A drawing exhibition with only one viewer

DM Monitoring

SHENYANG: On the ground of a hotel parking lot, Ji Enyou spread out his drawings for the viewer on one of the hotel balconies. On the balcony, a woman waved, smiling in tears.
Nine-year-old Ji is a third-grader in northeast China’s Liaoning Province. The collection he had drawn was a surprise gift for his mother Zhou Meiduo, a head nurse from the Fushun City Hospital of Traditional Chinese Medicine who had been assigned to the former epicenter of Wuhan hit by the novel coronavirus.
As the epidemic has been basically contained in Wuhan, where no indigenous confirmed cases of COVID-19 was reported on Saturday, tens of thousands of medics sent there to help treat the infected patients are now heading home.
After Zhou left in early February, Ji often stared at the family photo hung at the entrance of his home, sometimes touching the image of Zhou with his little fingers, according to Ji Lexin, his father. “He was reluctant to admit that he missed his mother. But I often heard him calling ‘mom’ in his dreams at night,” said the senior Ji, who then encouraged the boy to draw his mother on paper.
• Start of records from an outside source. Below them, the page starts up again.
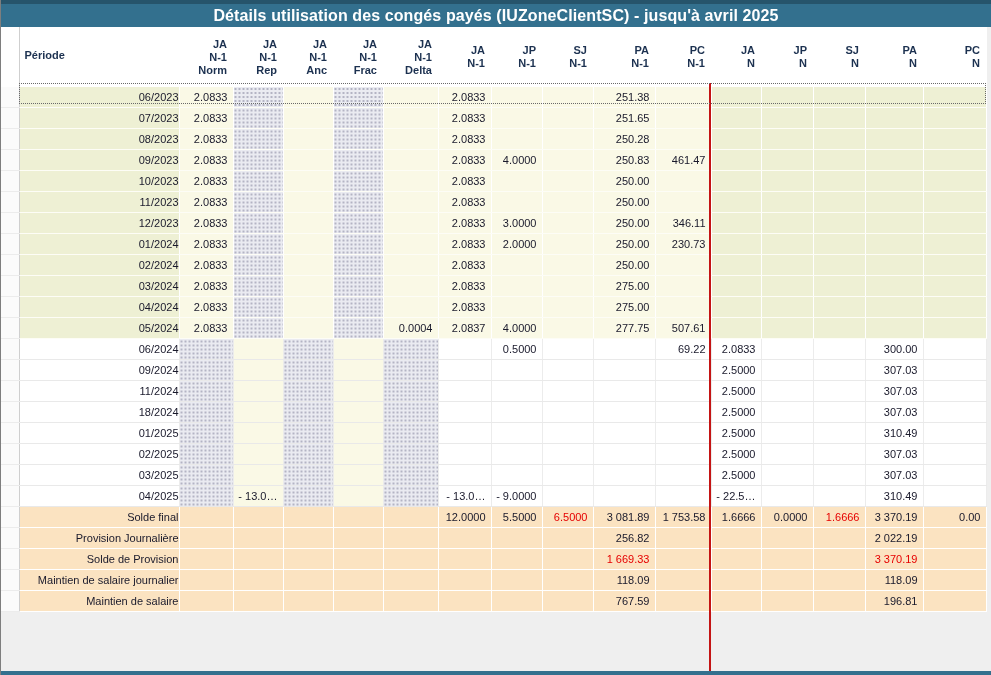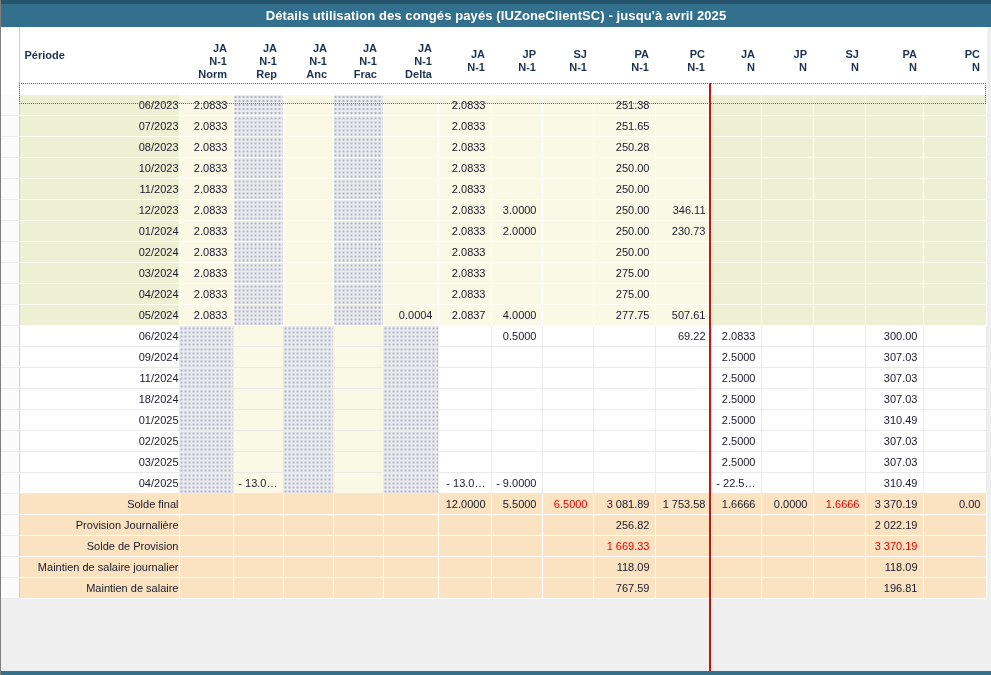--- a/index.html
+++ b/index.html
@@ -4,31 +4,31 @@
 <style>
   html,body{margin:0;padding:0;background:#d8d8d8;}
   .window{
     position:relative;width:991px;height:675px;overflow:hidden;
     background:#efefef;border-left:1px solid #7e7e7e;box-sizing:border-box;
     font-family:"Liberation Sans",sans-serif;
   }
   .titlebar-top{height:4px;background:#26546b;}
   .titlebar{
     height:23px;background:#33708e;color:#ffffff;font-weight:bold;
-    font-size:13px;text-align:center;line-height:23px;
+    font-size:16px;text-align:center;line-height:23px;
     letter-spacing:.1px;white-space:nowrap;overflow:hidden;
   }
   .grid-area{position:absolute;top:27px;left:0;}
   table{border-collapse:collapse;table-layout:fixed;width:985px;background:#ffffff;}
   thead th{
     height:56px;background:#ffffff;font-size:11px;font-weight:bold;color:#1c3150;
     vertical-align:middle;text-align:right;padding:0 6px 0 0;line-height:13px;
     white-space:nowrap;overflow:hidden;border:none;
   }
-  thead th.left{text-align:left;padding:0 0 12px 5px;}
+  thead th.left{text-align:left;padding:0 0 4px 5px;}
   thead th.gutter-h{background:#ffffff;border-right:1px solid #cfcfcf;}
   tbody td{
     height:20px;font-size:11px;color:#19192b;text-align:right;
     padding:0 5px 0 0;white-space:nowrap;overflow:hidden;box-sizing:content-box;
   }
   tbody td.left{text-align:right;padding:0 0 0 5px;}
   td.gutter-c{background:#fbfbfb;border-right:1px solid #cfcfcf;border-bottom:1px solid #ececec;}
   td.base{background:#eef0d4;}
   td.val{background:#faf9e6;}
   td.plain{background:#ffffff;}
@@ -147,20 +147,39 @@
             <td class="val">250.28</td>
             <td class="val"></td>
             <td class="base"></td>
             <td class="base"></td>
             <td class="base"></td>
             <td class="base"></td>
             <td class="base"></td>
           </tr>
           <tr class="g1">
             <td class="gutter-c"></td>
+            <td class="base left">09/2023</td>
+            <td class="val">2.0833</td>
+            <td class="dotted"></td>
+            <td class="val"></td>
+            <td class="dotted"></td>
+            <td class="val"></td>
+            <td class="val">2.0833</td>
+            <td class="val">4.0000</td>
+            <td class="val"></td>
+            <td class="val">250.83</td>
+            <td class="val">461.47</td>
+            <td class="base"></td>
+            <td class="base"></td>
+            <td class="base"></td>
+            <td class="base"></td>
+            <td class="base"></td>
+          </tr>
+          <tr class="g1">
+            <td class="gutter-c"></td>
             <td class="base left">10/2023</td>
             <td class="val">2.0833</td>
             <td class="dotted"></td>
             <td class="val"></td>
             <td class="dotted"></td>
             <td class="val"></td>
             <td class="val">2.0833</td>
             <td class="val"></td>
             <td class="val"></td>
             <td class="val">250.00</td>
With the help of his father, the boy created one drawing each week, with the inspirations either from the photos Zhou had sent or what she had described over the phone.
Under his pen, he has drawn Zhou in uniform rushing to a plane, taking care of patients and guiding the patients to exercise. He also made a sketch of Zhou’s work pass at the Leishenshan Hospital, a makeshift medical facility built in less than two weeks, where Zhou was on duty. On his ninth birthday on Feb. 14, Ji wrote his birthday wish on one of his works –”I hope the epidemic is defeated soon so that my mom will return.” On March 21, when many medics had returned from Wuhan, Ji felt disappointed as he learned another 29 new patients were put under his mother’s care.
He then wrote “29” as the hospital bed number in his drawing. He also asked his father what a normal electrocardiograph (ECG) looked like before drawing an ECG chart on the equipment behind his mother on paper.
“Only if the patients recovered would my mother accomplish her job and return home,” he said. Ji’s father, a doctor, said his wife decided to postpone their wedding 17 years ago when he was assigned to Beijing to join in the treatment of SARS patients.